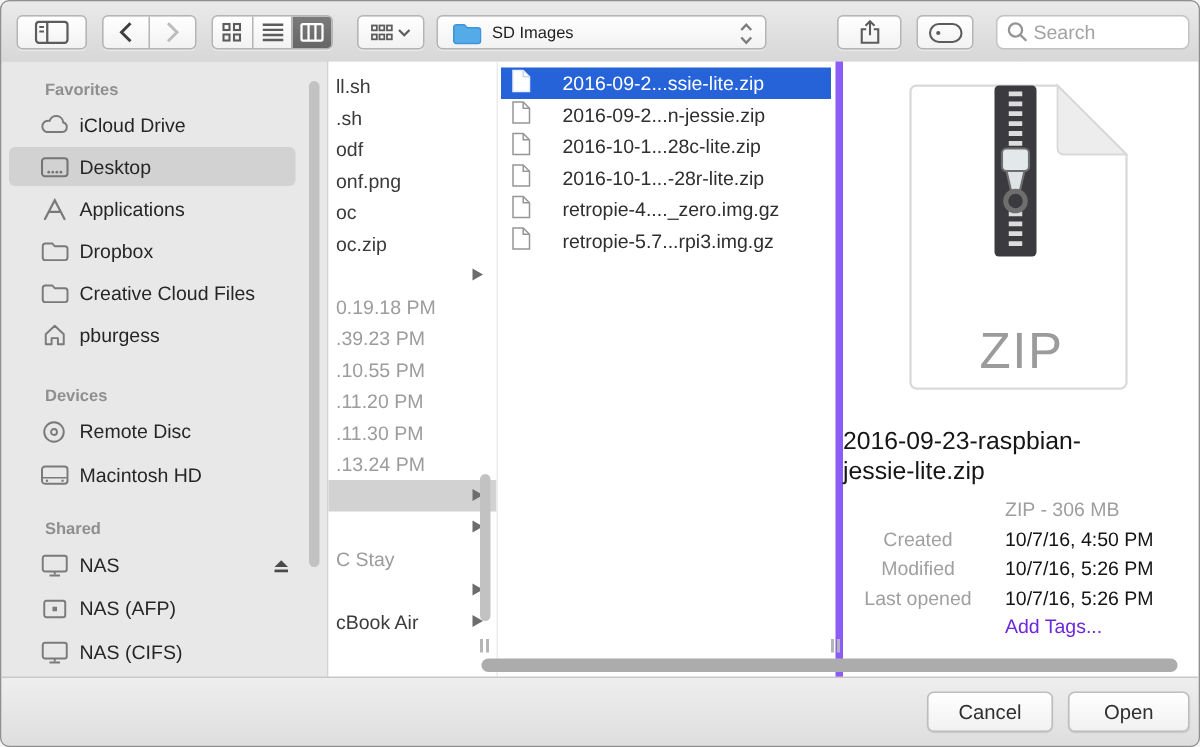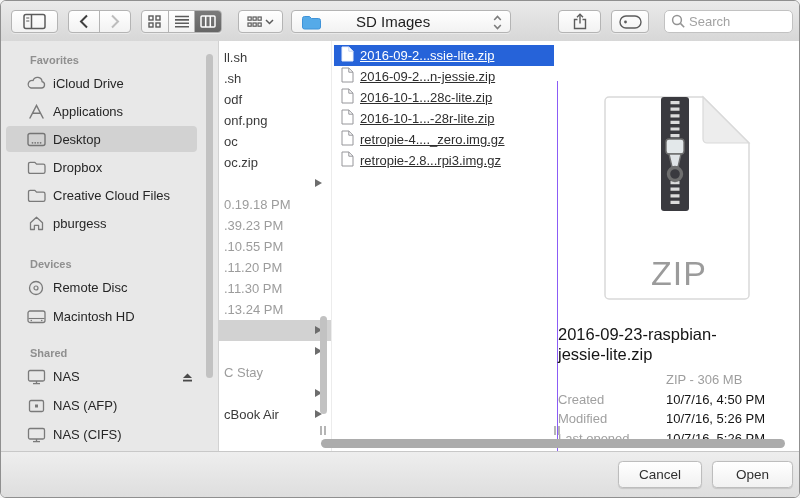--- a/index.html
+++ b/index.html
@@ -12,21 +12,21 @@
   .seg + .seg{border-left:1px solid #b4b4b4;}
   .seg.dark{background:linear-gradient(#7b7b7b,#666666);}
   .tb svg{display:block;}
   #btn-sidebar{left:10px;width:47px;}
   #grp-nav{left:67px;width:63px;padding:0;}
   #grp-view{left:140px;width:81px;padding:0;}
   #grp-view .seg:first-child{border-radius:3px 0 0 3px;}
   #grp-view .seg:last-child{border-radius:0 3px 3px 0;}
   #btn-action{left:237px;width:45px;gap:3px;}
   #popup-path{left:290px;width:220px;justify-content:flex-start;padding-left:9px;gap:7px;}
-  .popup-label{font-size:15px;color:#1e1e1e;margin-left:28px;}
+  .popup-label{font-size:11px;color:#1e1e1e;}
   .popup-chevrons{position:absolute;right:8px;top:4px;}
   #btn-share{left:557px;width:43px;}
   #btn-tag{left:610px;width:38px;}
   .searchwrap{position:absolute;top:9px;left:663px;width:129px;height:23px;}
   .search-input{width:100%;height:100%;box-sizing:border-box;border:1px solid #c2c2c2;border-radius:5px;background:#fff;padding:0 6px 0 24px;font-size:13px;color:#333;font-family:inherit;outline:none;}
   .search-input::placeholder{color:#a2a2a2;}
   .search-glass{position:absolute;left:7px;top:4px;pointer-events:none;}
 
   
   .sidebar{position:absolute;top:40px;bottom:45px;left:0;width:217px;background:#e8e8e8;border-right:1px solid #d2d2d2;overflow:hidden;}
@@ -45,30 +45,30 @@
   .browser{position:absolute;top:40px;left:218px;right:0;bottom:45px;background:#fff;}
   .col1{position:absolute;left:0;top:0;width:112px;bottom:0;}
   .c1row{position:relative;height:21px;display:flex;align-items:center;font-size:13px;color:#3a3a3a;padding-left:5px;box-sizing:border-box;}
   .c1row.dim{color:#9c9c9c;}
   .c1row.selected{background:#d2d2d2;}
   .chev{position:absolute;right:9px;top:6px;width:0;height:0;border-left:7px solid #6d6d6d;border-top:4.5px solid transparent;border-bottom:4.5px solid transparent;}
   .c1scroll{position:absolute;left:101px;top:275px;width:7px;height:98px;border-radius:3.5px;background:#c2c2c2;}
 
   .col2{position:absolute;left:112px;top:0;width:226px;bottom:0;border-left:1px solid #ececec;box-sizing:border-box;padding-top:4px;}
   .frow{height:21px;display:flex;align-items:center;padding:0 3px 0 7px;margin:0 3px 0 2px;font-size:13px;color:#2e2e2e;white-space:nowrap;overflow:hidden;}
-  .frow .fname{margin-left:6px;text-decoration:underline;}
+  .frow .fname{margin-left:21px;}
   .frow.selected{background:#2663d9;color:#fff;}
   .docic{flex:none;}
 
-  .preview{position:absolute;left:338px;top:0;right:0;bottom:0;border-left:1px solid #8b5cf6;box-sizing:border-box;margin-top:40px;}
+  .preview{position:absolute;left:338px;top:0;right:0;bottom:0;border-left:5px solid #8b5cf6;box-sizing:border-box;}
   .zipicon{position:absolute;top:8px;left:50%;transform:translateX(-50%);}
   .pv-name{position:absolute;top:243px;left:0;right:0;text-align:left;font-size:16.5px;color:#151515;line-height:20px;}
   .pv-meta{position:absolute;top:289px;left:0;right:0;}
   .mrow{display:flex;font-size:13px;line-height:19.5px;}
-  .mlabel{width:100px;text-align:left;color:#a0a0a0;flex:none;margin-right:8px;}
+  .mlabel{width:100px;text-align:center;color:#a0a0a0;flex:none;margin-right:8px;}
   .mvalue{color:#141414;}
   .mvalue.gray{color:#9e9e9e;}
   .addtags{color:#6d28d9;}
 
   .hscroll{position:absolute;left:102px;right:14px;bottom:4px;height:9px;border-radius:4.5px;background:#acacac;}
   .rhandle{position:absolute;bottom:17px;width:8px;height:9px;display:flex;gap:2.5px;justify-content:center;}
   .rhandle i{display:block;width:1.5px;height:9px;background:#b5b5b5;}
   .rh1{left:100px;} .rh2{left:334px;}
 
   
@@ -216,40 +216,40 @@
 
     <div class="sb-item">
       <span class="sb-ic">
           <svg width="19" height="14" viewBox="0 0 19 14">
             <path d="M4,12 h10.5 a3.2,3.2 0 0 0 .6,-6.3 a4.6,4.6 0 0 0 -9,-1.1 a3.4,3.4 0 0 0 -2.1,7.4 z" fill="none" stroke="#7a7a7a" stroke-width="1.3" stroke-linejoin="round"></path>
           </svg>
         </span>
       <span>iCloud Drive</span>
     </div>
 
-    <div class="sb-item">
-      <span class="sb-ic">
-          <svg width="17" height="15" viewBox="0 0 17 15">
-            <path d="M2,14 L8.5,1.5 L15,14 M4.9,9.3 H12.1" fill="none" stroke="#7a7a7a" stroke-width="1.5" stroke-linecap="round"></path>
-          </svg>
-        </span>
-      <span>Applications</span>
-    </div>
-
     <div class="sb-item selected">
       <span class="sb-ic">
           <svg width="19" height="15" viewBox="0 0 19 15">
             <rect x="1" y="1.5" width="17" height="12" rx="2" fill="none" stroke="#757575" stroke-width="1.4"></rect>
             <circle cx="5.5" cy="10.8" r=".9" fill="#757575"></circle>
             <circle cx="8.2" cy="10.8" r=".9" fill="#757575"></circle>
             <circle cx="10.9" cy="10.8" r=".9" fill="#757575"></circle>
             <circle cx="13.6" cy="10.8" r=".9" fill="#757575"></circle>
           </svg>
         </span>
       <span>Desktop</span>
+    </div>
+
+    <div class="sb-item">
+      <span class="sb-ic">
+          <svg width="17" height="15" viewBox="0 0 17 15">
+            <path d="M2,14 L8.5,1.5 L15,14 M4.9,9.3 H12.1" fill="none" stroke="#7a7a7a" stroke-width="1.5" stroke-linecap="round"></path>
+          </svg>
+        </span>
+      <span>Applications</span>
     </div>
 
     <div class="sb-item">
       <span class="sb-ic">
           <svg width="19" height="15" viewBox="0 0 19 15">
             <path d="M1.5,4 q0,-1.7 1.7,-1.7 h4.6 l1.8,1.9 h6.7 q1.7,0 1.7,1.7 v5.8 q0,1.7 -1.7,1.7 h-13.1 q-1.7,0 -1.7,-1.7 z" fill="none" stroke="#7a7a7a" stroke-width="1.3"></path>
           </svg>
         </span>
       <span>Dropbox</span>
     </div>
@@ -439,21 +439,21 @@
               <path d="M1,1 h6.8 l4.2,4.2 v9.8 h-11 z" fill="#ffffff" stroke="#96969a" stroke-width="1"></path>
               <path d="M7.8,1 v4.2 h4.2" fill="none" stroke="#96969a" stroke-width="1"></path>
             </svg></span>
         <span class="fname">retropie-4...._zero.img.gz</span>
       </div>
       <div class="frow">
         <span class="docic"><svg width="13" height="16" viewBox="0 0 13 16">
               <path d="M1,1 h6.8 l4.2,4.2 v9.8 h-11 z" fill="#ffffff" stroke="#96969a" stroke-width="1"></path>
               <path d="M7.8,1 v4.2 h4.2" fill="none" stroke="#96969a" stroke-width="1"></path>
             </svg></span>
-        <span class="fname">retropie-2.8...rpi3.img.gz</span>
+        <span class="fname">retropie-5.7...rpi3.img.gz</span>
       </div>
     </div>
 
     <div class="preview">
       <span class="zipicon">
         <svg width="168" height="218" viewBox="0 0 168 218">
           <path d="M14,8 h94 l46,46 v152 a4,4 0 0 1 -4,4 h-136 a4,4 0 0 1 -4,-4 v-194 a4,4 0 0 1 4,-4 z" fill="#ffffff" stroke="#d9d9d9" stroke-width="1.5"></path>
           <path d="M108,8 l46,46 h-42 a4,4 0 0 1 -4,-4 z" fill="#ededed" stroke="#d9d9d9" stroke-width="1.2"></path>
           <rect x="66" y="8" width="28" height="114" rx="3" fill="#3a3a3f"></rect>
           <line x1="80" y1="12" x2="80" y2="50" stroke="#dcdcdc" stroke-width="9" stroke-dasharray="3.2,3.4"></line>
:::::
▶ **WHAT NEEDS TO BE DONE**
Copy out each line of the data that holds the string "block".

▶ **RESPONSE BOX**
   .tb svg{display:block;}
   .rhandle i{display:block;width:1.5px;height:9px;background:#b5b5b5;}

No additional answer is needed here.